In den dreißiger Jahren zog er dann täglich mit seinem
berühmten Pappkarton durch die Straßen. Auf die Husch
Husch Rufe der Jugendlichen reagierte er mit wilden
Verfolgungsjagden. Am 2. November 1937 verurteilte man ihn wegen
fortgesetzter Bettelei und Landstreicherei auch seine
Angabe, daß er bei einem Tagesumsatz von zwei Mark von seinem
Hausierhandel gelebt habe, nützte ihm nichts zu drei
Wochen Arrest und anschließender Unterbringung in einem
Arbeitshaus in Brauweiler. Im November sprach ihm der Richter den
Schutz eines Originals ab, er sei nichts als ein dreister
Landstreicher. Wahrscheinlich spielte noch eine andere
Begebenheit eine Rolle. Auf dem Elberfelder Neumarkt hatte Husch
Husch lauthals gebrüllt: Wir brauchen keinen Führer
mehr! Beim Verhör auf der Polizeiwache reagierte er
unschuldig: Wir brauchen keinen Führer mehr, erklärte er, denn
wir haben doch schon einen. Husch Husch starb 1953 in der Klinik
Galkhausen
Unter seinem Namen Fritz Poth kannte ihn kaum jemand. Der Sage nach soll er als Fritz von Podscharly sogar adlige Ahnen gehabt haben. Bekannt aber war er als Zuckerfritz seinen Spitznamen hatte er von seiner Vorliebe für Zuckerstückchen und Zigarrenstummel, die er von allen Seiten immer gern annahm. In Gaststätten hausierte er mit seinem eigenen Konterfei und dem seines Freundes August Kallenbach. In seinen früheren Jahren besorgte der Zuckerfritz oder auch Zucker, wie er kurz genannt wurde, Botengänge mit Gegenständen und Briefen aller Art, die er stets gewissenhaft ausführte. Ein Gesangverein aus dem Tal schenkte ihm eines Tages eine Schuffkar, mit der er dann durch die Gegend zog.
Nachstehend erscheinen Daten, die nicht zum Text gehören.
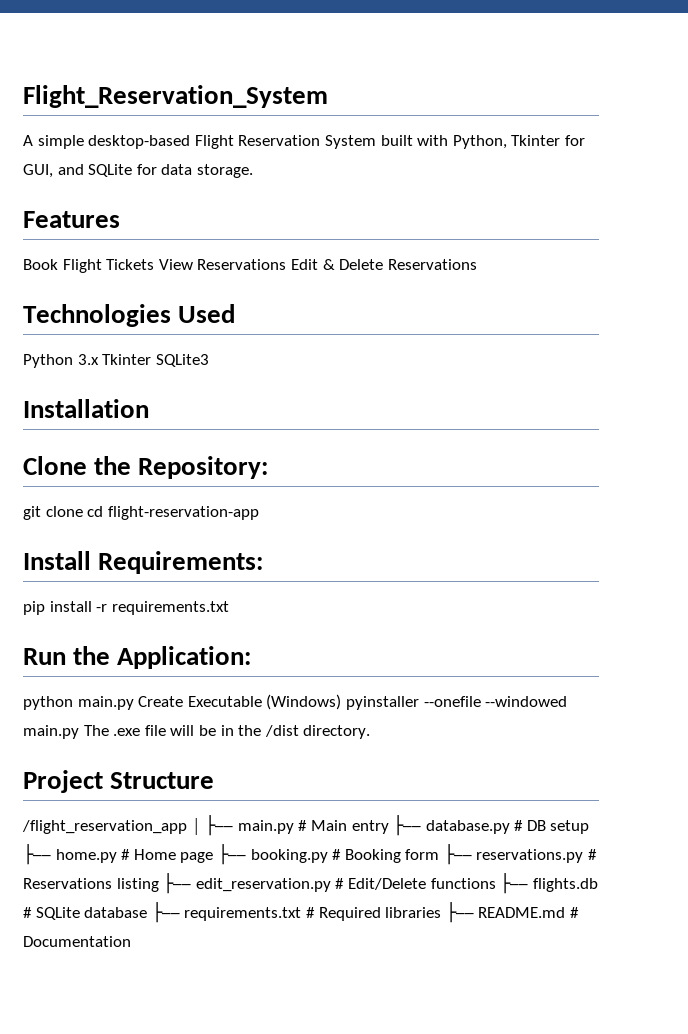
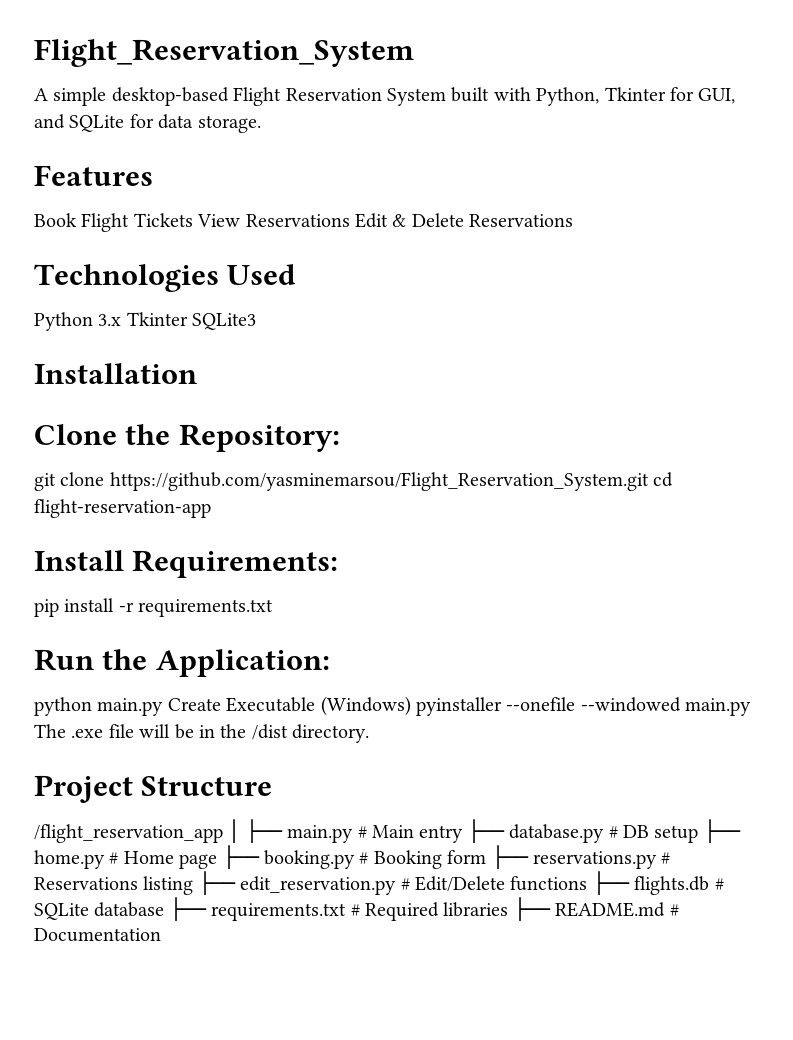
- git clone cd flight-reservation-app
+ git clone https://github.com/yasminemarsou/Flight_Reservation_System.git cd flight-reservation-app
Auf seinen Botengängen mit dem Schubkarren folgte ihm meist die Elberfelder Straßenjugend mit den Rufen Zuckäär, Zuckeräärfritz! Fritz war immer in Schale: Auf seinem Kopf trug er eine Taffetkappe oder eine alte Militärmütze, um den Hals ein grauseidenes Tuch, das ihm von Elberfelder Fabrikanten und Kaufleuten stets gratis erneuert wurde. Das größte Leid, das dem Zuckerfritz zugefügt wurde, war der Diebstahl seiner Ersparnisse von 1.200 Mark, die er in seiner ärmlichen Wohnung an der Eskesgasse in ein rotes Taschentuch gewickelt unter der Matraze aufbewahrt hatte. Am 9. Mai 1906 starb der Zuckerfritz im städtischen Krankenhaus an einer Lungenentzündung. Sein Standbild steht heute am Übergang von Neumarkt zum Kerstenplatz in Elberfeld. Zwei Jahre später starb auch sein Freund August Kallenbach dä roade Kaldenbach, wie er wegen seiner roten Haarpracht hieß.